De inpaksters werden beloond volgens merit-rating. De werkneemsters kregen een standaardloon voor het minimale aantal dozen dat ze moesten inpakken. Als ze meer dozen inpakten, dan kregen ze een premie, bleven ze onder de norm, dan kregen ze het standaardloon. Uit onderzoek in de jaren vijftig zou zijn gebleken dat de algemene ontwikkeling van de werkneemsters van Ringers 15% hoger lag als bij de arbeidsters in een Twentse textielfabriek, maar of dit enkel aan het personeelsbeleid van Ringers is toe te schrijven?

 

 

Na de Tweede Wereldoorlog werd het gebrek aan goed personeel zo nijpend, dat er besloten werd om meisjes uit het buitenland te halen. De eersten kwamen uit Brussel. Zij kwamen in 1947 enkele weken de inpakafdeling versterken.

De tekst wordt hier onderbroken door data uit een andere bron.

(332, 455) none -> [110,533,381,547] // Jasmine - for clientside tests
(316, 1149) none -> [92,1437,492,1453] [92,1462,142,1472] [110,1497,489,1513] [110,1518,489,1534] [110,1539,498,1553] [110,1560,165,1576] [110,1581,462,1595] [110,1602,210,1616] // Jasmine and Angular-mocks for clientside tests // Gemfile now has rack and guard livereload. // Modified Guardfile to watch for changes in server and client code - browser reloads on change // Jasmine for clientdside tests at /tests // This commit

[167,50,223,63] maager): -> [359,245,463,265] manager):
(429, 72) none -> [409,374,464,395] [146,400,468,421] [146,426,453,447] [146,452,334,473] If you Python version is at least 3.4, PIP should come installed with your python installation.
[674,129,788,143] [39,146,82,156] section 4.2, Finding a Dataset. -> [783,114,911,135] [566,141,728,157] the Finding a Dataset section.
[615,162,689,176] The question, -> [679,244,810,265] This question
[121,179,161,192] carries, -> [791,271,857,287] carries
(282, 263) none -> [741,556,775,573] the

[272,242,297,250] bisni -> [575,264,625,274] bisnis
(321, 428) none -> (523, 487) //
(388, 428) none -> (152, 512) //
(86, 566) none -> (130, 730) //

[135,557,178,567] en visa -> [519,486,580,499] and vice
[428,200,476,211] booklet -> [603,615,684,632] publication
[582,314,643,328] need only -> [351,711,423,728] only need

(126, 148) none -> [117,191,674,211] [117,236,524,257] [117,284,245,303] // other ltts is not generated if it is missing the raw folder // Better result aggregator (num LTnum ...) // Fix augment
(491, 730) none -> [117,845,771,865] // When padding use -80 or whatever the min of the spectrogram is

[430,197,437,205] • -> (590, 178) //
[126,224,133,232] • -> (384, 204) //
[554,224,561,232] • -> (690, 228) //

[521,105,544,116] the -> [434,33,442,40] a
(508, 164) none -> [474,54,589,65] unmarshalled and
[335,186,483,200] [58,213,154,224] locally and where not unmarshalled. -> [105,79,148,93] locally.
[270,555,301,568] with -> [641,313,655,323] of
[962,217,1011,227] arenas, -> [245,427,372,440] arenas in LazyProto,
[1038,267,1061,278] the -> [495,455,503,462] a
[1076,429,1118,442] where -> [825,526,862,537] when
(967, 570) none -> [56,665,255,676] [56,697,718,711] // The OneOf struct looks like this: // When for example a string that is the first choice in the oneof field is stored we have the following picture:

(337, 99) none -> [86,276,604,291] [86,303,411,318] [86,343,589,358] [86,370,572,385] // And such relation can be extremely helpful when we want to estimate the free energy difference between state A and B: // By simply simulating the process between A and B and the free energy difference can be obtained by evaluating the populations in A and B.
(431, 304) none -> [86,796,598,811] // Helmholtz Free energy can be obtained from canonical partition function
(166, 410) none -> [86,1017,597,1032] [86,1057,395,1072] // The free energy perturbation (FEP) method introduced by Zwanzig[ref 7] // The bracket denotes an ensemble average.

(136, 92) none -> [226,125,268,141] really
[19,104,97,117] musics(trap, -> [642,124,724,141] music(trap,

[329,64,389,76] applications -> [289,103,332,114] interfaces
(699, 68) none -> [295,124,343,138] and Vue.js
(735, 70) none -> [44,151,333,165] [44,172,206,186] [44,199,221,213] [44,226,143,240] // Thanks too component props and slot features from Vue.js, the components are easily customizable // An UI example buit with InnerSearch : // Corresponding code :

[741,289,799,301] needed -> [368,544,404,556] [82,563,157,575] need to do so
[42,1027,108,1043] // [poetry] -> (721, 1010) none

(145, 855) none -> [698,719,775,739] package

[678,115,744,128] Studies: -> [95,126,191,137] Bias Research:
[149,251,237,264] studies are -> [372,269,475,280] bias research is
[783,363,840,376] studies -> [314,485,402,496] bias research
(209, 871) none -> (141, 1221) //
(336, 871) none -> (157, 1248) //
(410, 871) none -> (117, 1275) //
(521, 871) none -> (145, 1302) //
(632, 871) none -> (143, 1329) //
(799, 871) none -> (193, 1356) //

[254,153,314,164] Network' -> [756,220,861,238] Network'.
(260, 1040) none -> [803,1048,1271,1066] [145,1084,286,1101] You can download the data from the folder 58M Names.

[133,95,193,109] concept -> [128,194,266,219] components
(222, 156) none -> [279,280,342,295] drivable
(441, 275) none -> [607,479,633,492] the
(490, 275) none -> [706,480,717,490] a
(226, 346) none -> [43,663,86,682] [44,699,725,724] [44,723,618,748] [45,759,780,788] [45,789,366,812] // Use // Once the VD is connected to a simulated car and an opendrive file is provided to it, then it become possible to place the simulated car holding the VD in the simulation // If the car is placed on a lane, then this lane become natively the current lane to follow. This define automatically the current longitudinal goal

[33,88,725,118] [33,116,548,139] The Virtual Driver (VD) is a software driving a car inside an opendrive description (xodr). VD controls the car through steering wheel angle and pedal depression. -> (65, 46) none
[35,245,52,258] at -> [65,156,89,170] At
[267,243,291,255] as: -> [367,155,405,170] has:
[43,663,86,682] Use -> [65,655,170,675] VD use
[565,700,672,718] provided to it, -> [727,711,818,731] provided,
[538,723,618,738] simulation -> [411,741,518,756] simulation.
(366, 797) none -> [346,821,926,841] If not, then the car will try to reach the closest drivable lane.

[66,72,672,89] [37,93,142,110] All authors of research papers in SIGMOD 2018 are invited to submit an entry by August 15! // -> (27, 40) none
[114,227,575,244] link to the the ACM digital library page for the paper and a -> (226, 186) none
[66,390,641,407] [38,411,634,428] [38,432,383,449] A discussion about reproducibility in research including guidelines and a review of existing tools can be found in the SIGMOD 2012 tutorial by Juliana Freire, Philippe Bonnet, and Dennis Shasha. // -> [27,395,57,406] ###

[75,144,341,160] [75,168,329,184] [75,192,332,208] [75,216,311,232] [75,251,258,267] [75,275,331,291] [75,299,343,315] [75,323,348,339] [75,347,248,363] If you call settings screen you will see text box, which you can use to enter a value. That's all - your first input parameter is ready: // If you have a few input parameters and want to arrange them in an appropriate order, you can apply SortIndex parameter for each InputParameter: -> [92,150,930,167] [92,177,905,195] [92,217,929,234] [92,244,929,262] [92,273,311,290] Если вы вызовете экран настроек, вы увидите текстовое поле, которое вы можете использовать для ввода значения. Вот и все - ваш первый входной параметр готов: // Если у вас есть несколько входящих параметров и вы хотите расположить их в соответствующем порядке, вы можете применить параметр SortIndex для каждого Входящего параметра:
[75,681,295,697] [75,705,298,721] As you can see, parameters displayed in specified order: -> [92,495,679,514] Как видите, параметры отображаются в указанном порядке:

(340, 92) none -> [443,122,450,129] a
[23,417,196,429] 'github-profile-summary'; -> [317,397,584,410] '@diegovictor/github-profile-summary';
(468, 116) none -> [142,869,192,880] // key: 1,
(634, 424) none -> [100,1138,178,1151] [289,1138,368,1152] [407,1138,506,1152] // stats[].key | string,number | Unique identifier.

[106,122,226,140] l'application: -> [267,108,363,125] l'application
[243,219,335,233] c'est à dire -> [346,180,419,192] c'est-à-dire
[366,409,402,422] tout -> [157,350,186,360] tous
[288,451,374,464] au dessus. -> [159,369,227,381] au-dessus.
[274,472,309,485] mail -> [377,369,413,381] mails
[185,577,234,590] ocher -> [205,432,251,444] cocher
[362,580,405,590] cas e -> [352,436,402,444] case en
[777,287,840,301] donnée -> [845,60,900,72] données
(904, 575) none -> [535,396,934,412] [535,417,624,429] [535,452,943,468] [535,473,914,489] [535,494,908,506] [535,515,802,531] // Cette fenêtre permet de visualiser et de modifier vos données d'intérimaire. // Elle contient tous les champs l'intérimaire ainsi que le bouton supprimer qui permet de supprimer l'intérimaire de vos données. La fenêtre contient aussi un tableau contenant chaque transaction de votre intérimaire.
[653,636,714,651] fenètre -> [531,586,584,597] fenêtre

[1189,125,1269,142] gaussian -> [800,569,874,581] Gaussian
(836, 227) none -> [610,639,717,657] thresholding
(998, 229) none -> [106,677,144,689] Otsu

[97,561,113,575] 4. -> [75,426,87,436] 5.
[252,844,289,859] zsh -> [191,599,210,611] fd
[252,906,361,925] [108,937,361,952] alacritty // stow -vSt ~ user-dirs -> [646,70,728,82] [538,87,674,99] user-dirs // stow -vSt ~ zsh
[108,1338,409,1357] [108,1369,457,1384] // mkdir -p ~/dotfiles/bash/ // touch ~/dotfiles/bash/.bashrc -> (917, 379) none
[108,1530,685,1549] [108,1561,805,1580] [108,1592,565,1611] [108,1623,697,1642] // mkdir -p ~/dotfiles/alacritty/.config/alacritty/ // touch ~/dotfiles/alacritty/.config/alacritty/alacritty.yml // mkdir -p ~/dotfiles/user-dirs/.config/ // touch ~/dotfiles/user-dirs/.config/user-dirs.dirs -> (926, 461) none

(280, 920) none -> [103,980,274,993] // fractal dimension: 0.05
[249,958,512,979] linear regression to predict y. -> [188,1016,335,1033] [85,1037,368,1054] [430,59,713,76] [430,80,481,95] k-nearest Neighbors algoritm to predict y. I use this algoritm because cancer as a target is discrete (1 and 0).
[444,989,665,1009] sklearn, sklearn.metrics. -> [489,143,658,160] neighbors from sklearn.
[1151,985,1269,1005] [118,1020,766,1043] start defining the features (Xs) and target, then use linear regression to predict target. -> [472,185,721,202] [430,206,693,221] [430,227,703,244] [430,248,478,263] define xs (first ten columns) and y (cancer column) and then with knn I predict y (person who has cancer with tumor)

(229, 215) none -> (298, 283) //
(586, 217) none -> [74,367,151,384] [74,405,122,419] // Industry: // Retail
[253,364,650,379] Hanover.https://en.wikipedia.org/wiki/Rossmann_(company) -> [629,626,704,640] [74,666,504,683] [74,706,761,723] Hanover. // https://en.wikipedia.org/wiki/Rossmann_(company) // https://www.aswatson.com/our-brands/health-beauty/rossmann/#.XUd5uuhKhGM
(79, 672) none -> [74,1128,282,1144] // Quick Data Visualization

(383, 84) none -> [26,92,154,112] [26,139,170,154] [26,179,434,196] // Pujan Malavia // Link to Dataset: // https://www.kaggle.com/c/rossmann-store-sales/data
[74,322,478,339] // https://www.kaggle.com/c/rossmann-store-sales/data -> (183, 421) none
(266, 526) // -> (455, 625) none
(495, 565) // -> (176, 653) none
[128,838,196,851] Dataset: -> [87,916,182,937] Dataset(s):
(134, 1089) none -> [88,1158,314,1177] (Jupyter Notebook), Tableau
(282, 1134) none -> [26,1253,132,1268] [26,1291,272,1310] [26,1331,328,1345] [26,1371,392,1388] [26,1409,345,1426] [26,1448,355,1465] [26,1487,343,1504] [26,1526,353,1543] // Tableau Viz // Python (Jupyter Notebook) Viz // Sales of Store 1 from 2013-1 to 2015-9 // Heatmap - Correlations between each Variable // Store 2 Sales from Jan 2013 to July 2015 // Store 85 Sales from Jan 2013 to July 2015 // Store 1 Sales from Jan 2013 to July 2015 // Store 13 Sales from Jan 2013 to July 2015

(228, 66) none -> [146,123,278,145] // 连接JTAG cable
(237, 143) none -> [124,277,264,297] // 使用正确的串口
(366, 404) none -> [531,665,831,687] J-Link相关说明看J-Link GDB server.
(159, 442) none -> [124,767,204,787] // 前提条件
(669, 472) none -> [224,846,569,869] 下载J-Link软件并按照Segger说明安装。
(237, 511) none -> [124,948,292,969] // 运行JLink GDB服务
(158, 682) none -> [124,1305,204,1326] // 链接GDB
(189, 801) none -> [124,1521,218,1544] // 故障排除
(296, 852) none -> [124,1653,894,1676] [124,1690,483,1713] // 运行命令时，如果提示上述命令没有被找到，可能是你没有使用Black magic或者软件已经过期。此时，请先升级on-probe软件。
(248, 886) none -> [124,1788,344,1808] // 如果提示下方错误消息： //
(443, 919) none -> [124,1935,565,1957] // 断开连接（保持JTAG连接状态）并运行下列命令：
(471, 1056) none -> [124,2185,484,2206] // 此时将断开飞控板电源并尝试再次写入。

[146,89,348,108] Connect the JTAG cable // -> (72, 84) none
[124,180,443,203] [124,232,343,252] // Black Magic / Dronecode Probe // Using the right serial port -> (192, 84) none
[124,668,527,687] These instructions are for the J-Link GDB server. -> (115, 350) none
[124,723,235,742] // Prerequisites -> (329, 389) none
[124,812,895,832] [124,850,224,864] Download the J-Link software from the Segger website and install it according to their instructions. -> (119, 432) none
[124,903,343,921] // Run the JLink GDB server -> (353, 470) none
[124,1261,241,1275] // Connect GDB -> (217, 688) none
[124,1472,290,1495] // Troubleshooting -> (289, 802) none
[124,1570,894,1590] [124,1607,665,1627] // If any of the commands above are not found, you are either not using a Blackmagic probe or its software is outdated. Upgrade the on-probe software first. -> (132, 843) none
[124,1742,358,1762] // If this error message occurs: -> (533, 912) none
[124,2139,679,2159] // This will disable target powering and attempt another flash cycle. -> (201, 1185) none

Later kwamen er vijfendertig meisjes uit Wenen. Ringers schakelde ook vrouwelijke gedetineerden in uit de strafgevangenis van Alkmaar. In 1950 kwam er nog eens een ploeg meisjes uit Oostenrijk. Zes jaar later wilde de fabriek honderd jonge vrouwen uit Denemarken aanstellen, maar hiervoor kwam geentoestemming uit Den Haag.

In de bonbon- en chocoladefabriek bleef kwaliteit tot het einde het parool. Er werden wel 1500 roducten gemaakt, zowel machinaal als met de hand. Door de oprukkende massaproductie kon Ringers de concurrentie niet langer bijbenen. In 1970 werd de fabriek overgenomen door Droste.

Bij Ringers werden ook suikerwerken gemaakt. Op de tentoonstelling zijn bijzondere creaties te zien die de tand des tijd goed hebben overleefd. Bezoek de tentoonstelling en vergaap je aan de suikerkunstwerken en prachtige bonbondozen en snuif ondertussen de zoete chocoladegeur op. Als je in historisch personeelsbeleid geïnteresseerd bent, dan is een bezoek aan de tentoonstelling over Ringers eveneens een aanrader.

Via de website van het museum kun een sollicitatietest doen. Zo kun je te weten komen welke werkzaamheden in de chocoladefabriek het beste bij jou passen. Voor mij was de uitslag: ‘baas decoratie suikerwerken’

De VARA zond een interessante radiodocumentaire uit over de Ringerstentoonstelling.

RINGERS – De Alkmaarse Chocoladefabriek, tot 4 maart 2012 in het Stedelijk Museum Alkmaar

foto’s: Stedelijk Museum Alkmaar

Reacties (2)

#1 about:

Ha leuk, ik word ook baas decoratie suikerwerken. Zullen we elkaar moeten bazen, of komt er nog iemand anders bij?

  • Volgende discussie
#2 Kyra

Misschien dat we de baan kunnen delen? Anders doe ik de sollicitatietest nog een keer.